Task goal:
Determine how many lines in the records below include the word "from" and output that number alone.

----

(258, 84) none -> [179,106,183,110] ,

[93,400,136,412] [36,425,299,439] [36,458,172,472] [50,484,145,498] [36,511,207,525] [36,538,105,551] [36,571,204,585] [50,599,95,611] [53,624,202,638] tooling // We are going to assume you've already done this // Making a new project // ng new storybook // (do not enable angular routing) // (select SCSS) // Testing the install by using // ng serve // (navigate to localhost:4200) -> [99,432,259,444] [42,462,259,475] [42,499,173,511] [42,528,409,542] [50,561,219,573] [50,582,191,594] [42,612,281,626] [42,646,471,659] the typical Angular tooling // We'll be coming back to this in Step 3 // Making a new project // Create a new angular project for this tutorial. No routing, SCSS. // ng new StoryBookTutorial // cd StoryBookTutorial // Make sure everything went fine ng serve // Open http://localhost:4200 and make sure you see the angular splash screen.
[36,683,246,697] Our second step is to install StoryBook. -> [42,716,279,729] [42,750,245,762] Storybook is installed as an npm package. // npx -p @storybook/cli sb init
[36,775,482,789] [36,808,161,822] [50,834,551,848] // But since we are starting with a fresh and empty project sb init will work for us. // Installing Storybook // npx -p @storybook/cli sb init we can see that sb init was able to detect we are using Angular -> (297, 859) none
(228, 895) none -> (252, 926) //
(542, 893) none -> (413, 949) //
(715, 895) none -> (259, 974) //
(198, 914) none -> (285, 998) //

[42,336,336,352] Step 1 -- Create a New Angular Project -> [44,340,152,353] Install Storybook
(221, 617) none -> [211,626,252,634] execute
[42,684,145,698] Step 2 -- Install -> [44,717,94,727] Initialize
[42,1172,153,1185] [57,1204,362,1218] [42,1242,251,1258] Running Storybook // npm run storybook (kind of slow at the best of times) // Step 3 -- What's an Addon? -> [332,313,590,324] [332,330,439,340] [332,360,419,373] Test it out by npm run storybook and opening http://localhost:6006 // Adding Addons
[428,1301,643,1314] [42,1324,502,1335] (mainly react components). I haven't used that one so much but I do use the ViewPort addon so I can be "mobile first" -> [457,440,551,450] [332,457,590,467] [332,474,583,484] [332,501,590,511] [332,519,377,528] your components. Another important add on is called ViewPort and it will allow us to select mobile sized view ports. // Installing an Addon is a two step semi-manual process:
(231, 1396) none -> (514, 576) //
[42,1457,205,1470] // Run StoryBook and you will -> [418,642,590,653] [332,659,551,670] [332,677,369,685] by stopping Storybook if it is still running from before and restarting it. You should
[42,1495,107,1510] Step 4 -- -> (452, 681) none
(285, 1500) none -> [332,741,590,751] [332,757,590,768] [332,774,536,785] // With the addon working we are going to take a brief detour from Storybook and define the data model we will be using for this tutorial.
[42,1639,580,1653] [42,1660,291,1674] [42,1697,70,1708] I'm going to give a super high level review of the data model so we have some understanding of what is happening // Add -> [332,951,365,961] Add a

----

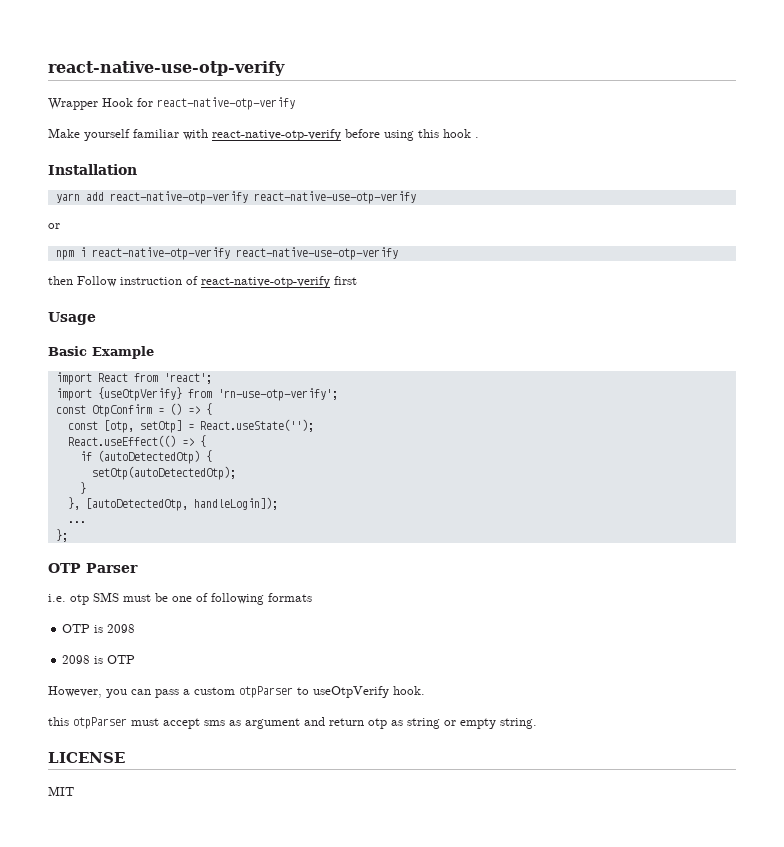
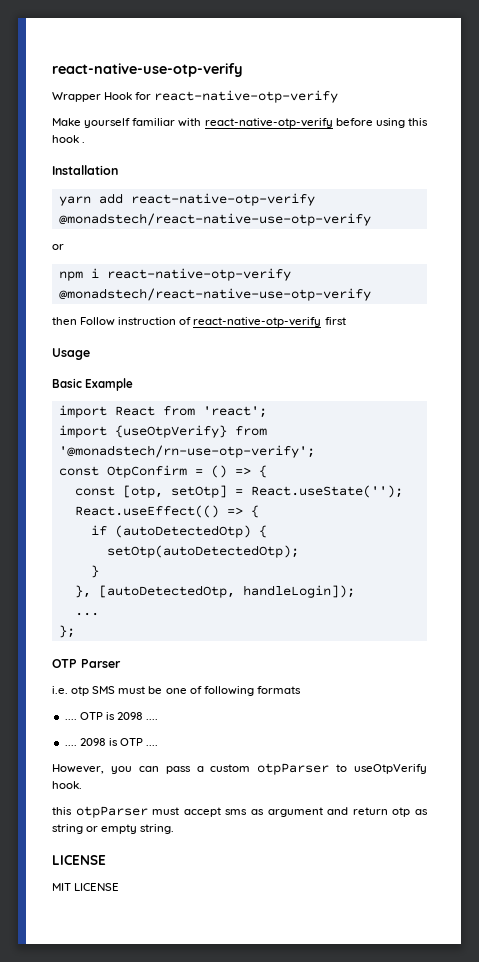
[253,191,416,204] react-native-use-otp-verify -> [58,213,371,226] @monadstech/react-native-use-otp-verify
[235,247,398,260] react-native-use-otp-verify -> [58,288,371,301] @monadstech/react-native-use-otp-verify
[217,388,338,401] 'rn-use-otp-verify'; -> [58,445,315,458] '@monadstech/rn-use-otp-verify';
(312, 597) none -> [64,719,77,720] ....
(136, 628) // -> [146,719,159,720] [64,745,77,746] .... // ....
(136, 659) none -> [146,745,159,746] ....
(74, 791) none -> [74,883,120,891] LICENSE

----

Final answer:
2